• silent_water [she/her]@hexbear.net
      link
      fedilink
      English
      arrow-up
      3
      ·
      9 months ago

      no, it’s not a hypervisor. it’s a a bit of hardware with access to the network stack that allows firmware updates and monitoring (in the “is the computer on/overheating” sense - it gives access to the low level sensors). it’s supposed to be disabled if you don’t pay money to turn it on (ie enterprise customers) but there’s no way to really know because the motherboard chipsets don’t expose access to it. it /shouldn’t/ be able to function because the motherboard needs to cooperate in order to make it function but we don’t really know what the chipsets/bios do/don’t implement. so it’s a theoretical attack vector by the USG.
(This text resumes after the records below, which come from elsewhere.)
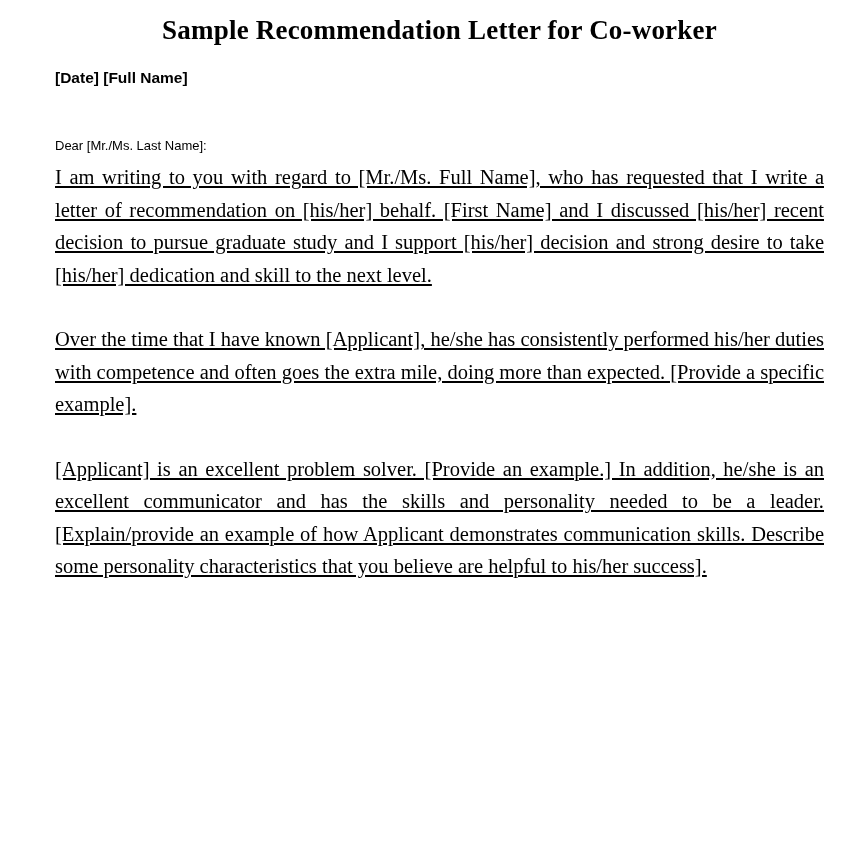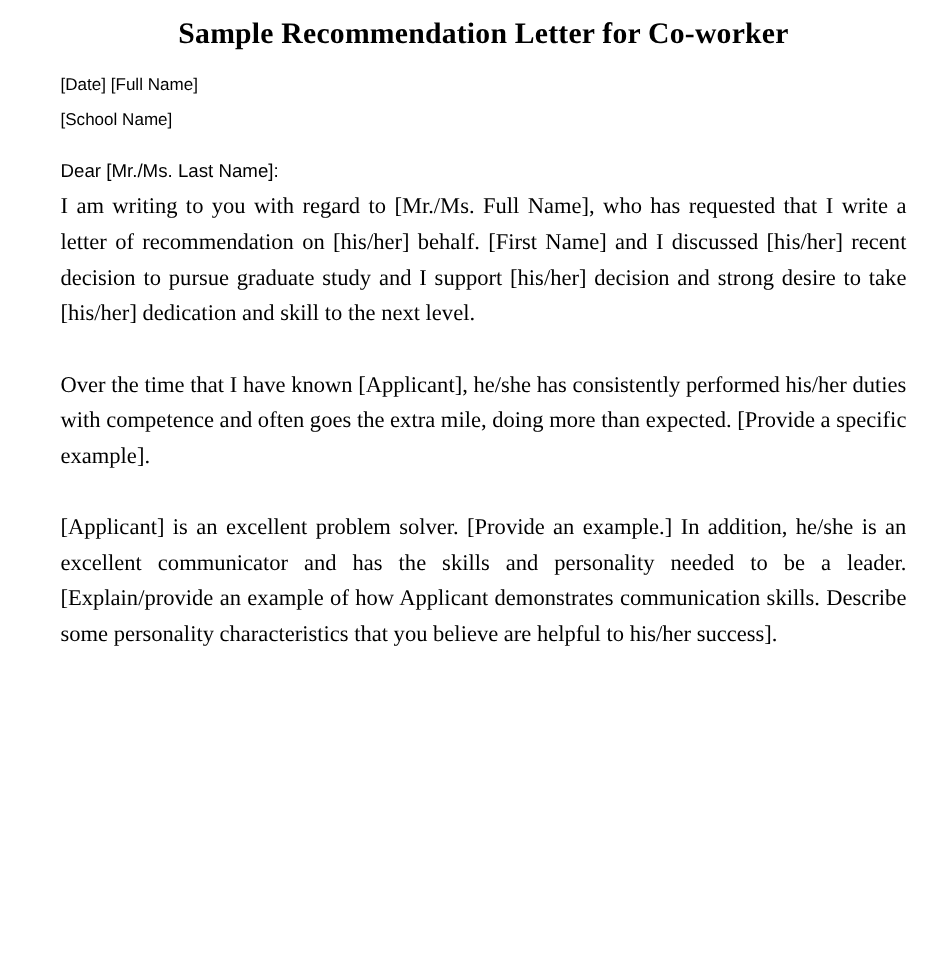"[Date] [Full Name]" .header-block { font-weight: none -> bold }
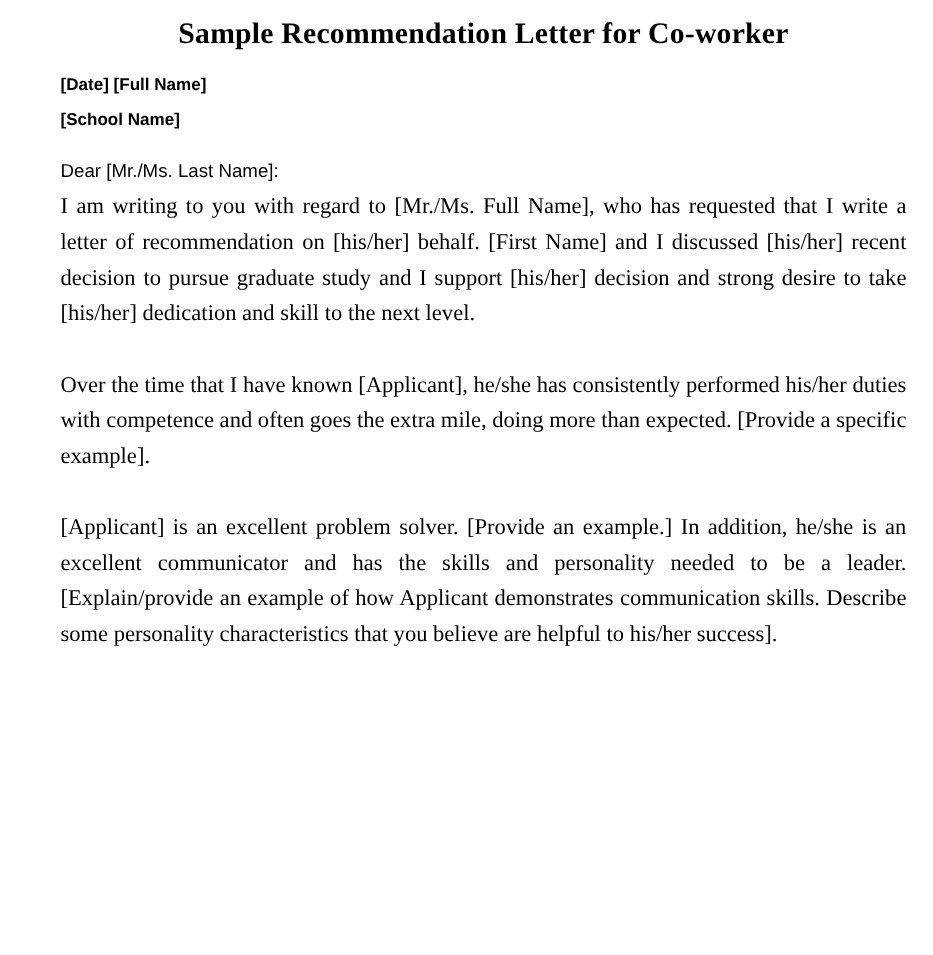"[School Name]" div.header-line { html: <div>[School Name]</div> -> none }
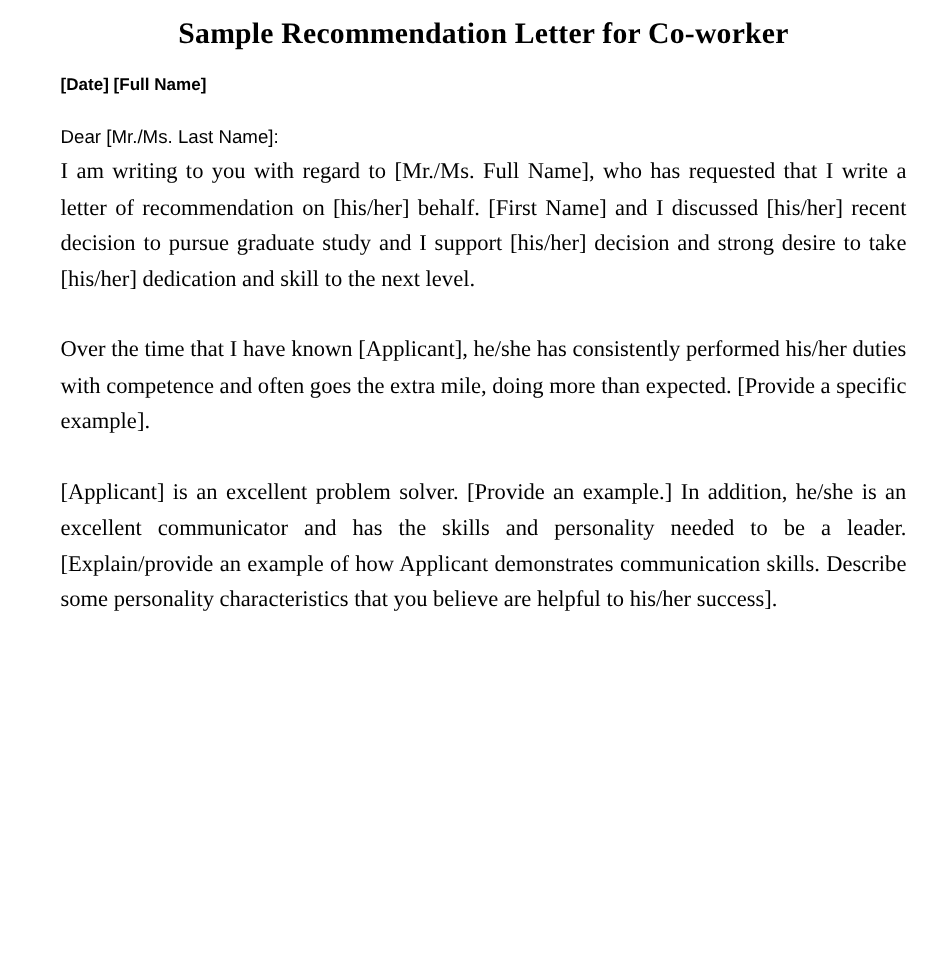"Dear [Mr./Ms. Last Name]:" .salutation { font-size: 17px -> 13px; margin-top: 15px -> 36px }
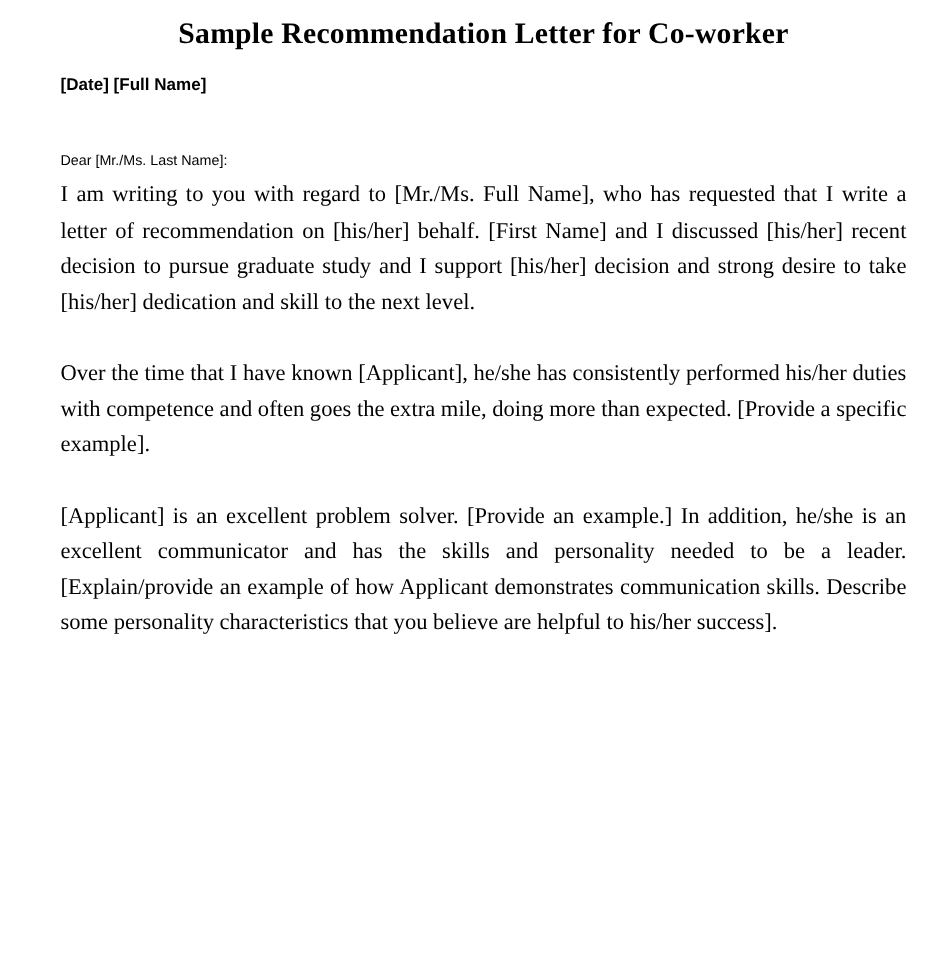"I am writing to you" .body-para { text-decoration: none -> underline }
      the AMD version of the same is much more limited and doesn’t even exist on consumer chips, if you don’t buy workstation or server hardware. and if you do buy those, the motherboard exposes the control functions with documentation on which network interfaces it’s able to use. it’s also frequently open spec these days so you can run your own FOSS management firmware. very handy if you e.g. need to access the bios when the video card won’t turn on or your overclock is busto.

      Intel is basically just stupid and too lazy to only include the extra silicon in chips where it’s actually possible to use it. and too greedy to open up the specs to make it possible to control it yourself on chips where it can be used. don’t give Intel money. AMD appears to be all in on open source specs and actively contributes to the open firmware/open source bios initiatives so it’s likely that it will become standard on their hardware over the next 5ish years (their code sucks ass so it’s very hard for projects to merge/debug quickly so it’s a slow effort lol).